Astley Hall is a country house in Chorley, Lancashire, England. The building is now owned by the town and is known as Astley Hall Museum and Art Gallery. The extensive landscaped grounds are now Chorley's Astley Park.

==History==
The site was acquired in the 15th century by the Charnock family from the Knights of St John of Jerusalem. The Charnocks built the original timber-framed house, around a small courtyard, about 1575–1600. In 1665, Margaret Charnock married Richard Brooke of Mere in Cheshire (son of Sir Peter Brooke), and they built the present grand but asymmetrical front range of brick with a pair of vast mullion-and-transomed bay windows. This front has a doorway with distinctly rustic Ionic columns, remarkable at such a late date.

The interior is notable for the mid-17th century plasterwork in the ceilings of the Great Hall and drawing room, which have heavy wreaths and disporting cherubs. Not all the moulding is of stucco: there are elements of lead and leather. The staircase is of the same period with a coarse but vigorously carved acanthus scroll balustrade and square newels with vases of flowers on top.
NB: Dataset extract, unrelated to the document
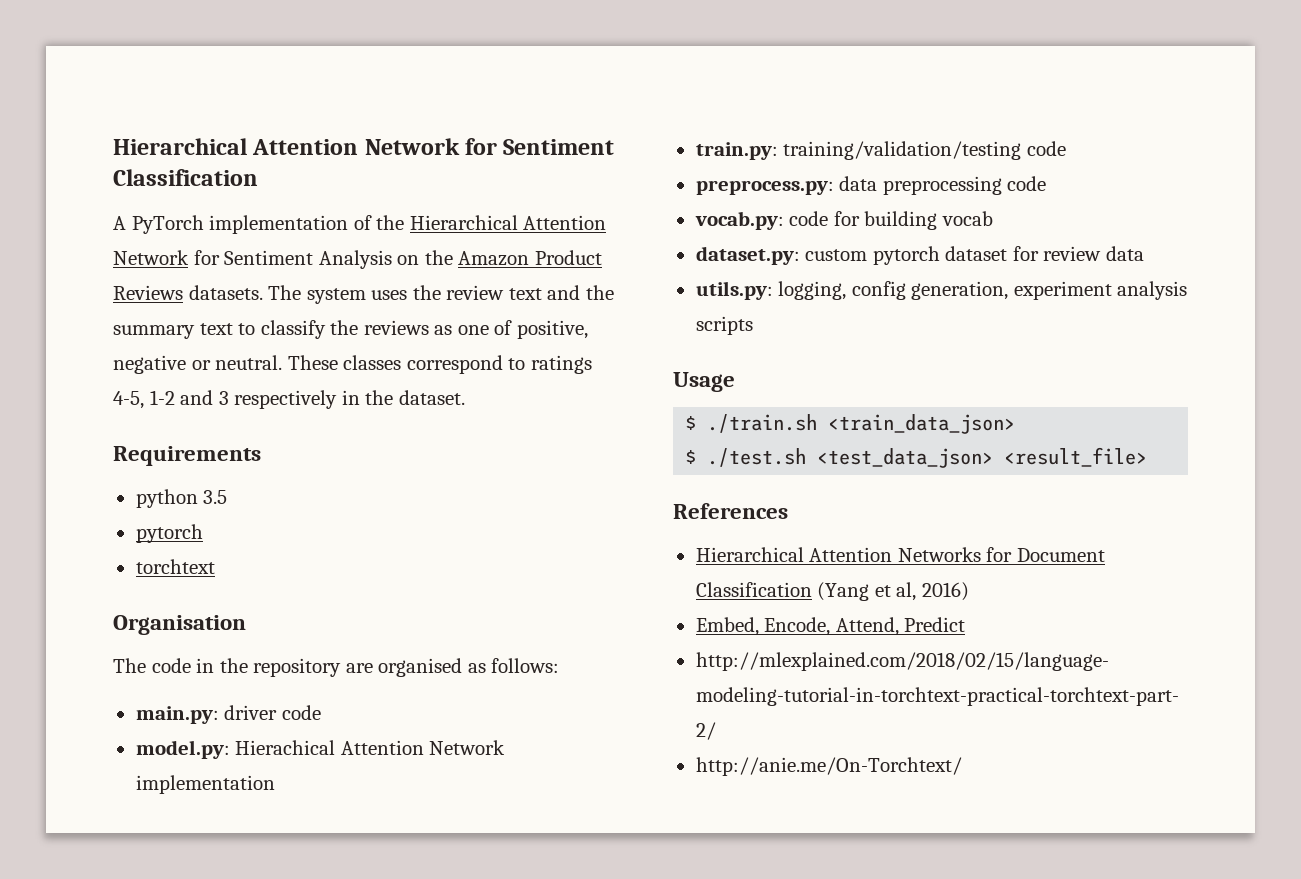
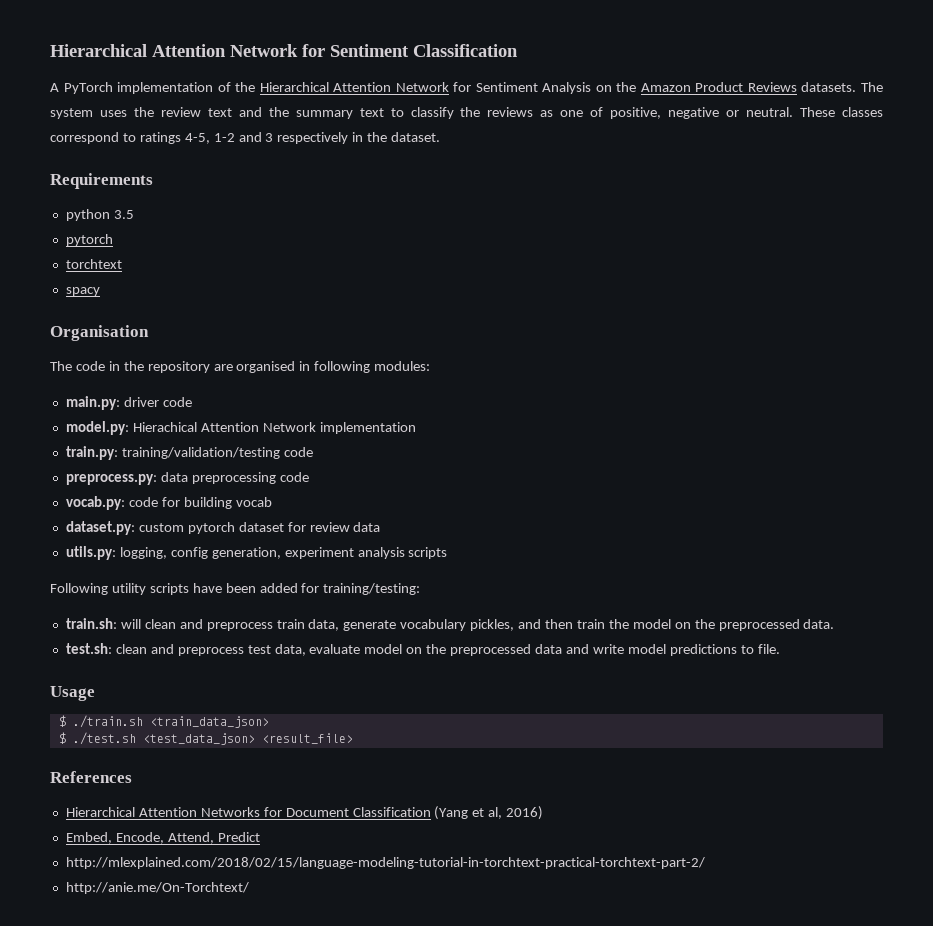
(215, 566) none -> [65,287,100,296] // spacy
[467,658,560,673] as follows: -> [299,361,431,373] in following modules:
(753, 325) none -> [50,583,421,595] [65,618,835,631] [65,643,780,656] // Following utility scripts have been added for training/testing: // train.sh: will clean and preprocess train data, generate vocabulary pickles, and then train the model on the preprocessed data. // test.sh: clean and preprocess test data, evaluate model on the preprocessed data and write model predictions to file.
The lower parts of the hall are panelled with inset paintings of a selection of modern worthies, including Protestants such as Elizabeth I and William the Silent; Catholics such as Philip II and Ambrogio Spinola; the explorers Christopher Columbus and Ferdinand Magellan, and Muslim rulers such as Bajazet and Mohammed II, Sultans of Turkey; it is thought this scheme might be rather earlier than the other work and date from the time of MP Thomas Charnock, who died in 1648. The entire width of the house on the top floor is occupied by a long gallery which contains a shovelboard table, 23.5 ft long.

The house contains a bird's-eye view by an unknown artist showing the house c. 1710, which depicts small tower-gazebos at the angles of its forecourt. In due course, the Brookes failed in the male line and the house descended to Robert Townley Parker of Cuerden, who added the south wing in 1825 and stuccoed the exterior, probably to the design of Lewis Wyatt, who worked for Parker at Cuerden Hall. The dining room in the early 19th-century wing has inlaid 16th-century panelling brought in from elsewhere.

In 1864, the will of alkali manufacturer John Hutchinson of Widnes named one of his executors as "Thomas Part of Astley Hall in Chorley", although Thomas Part may well not have been the owner at the time.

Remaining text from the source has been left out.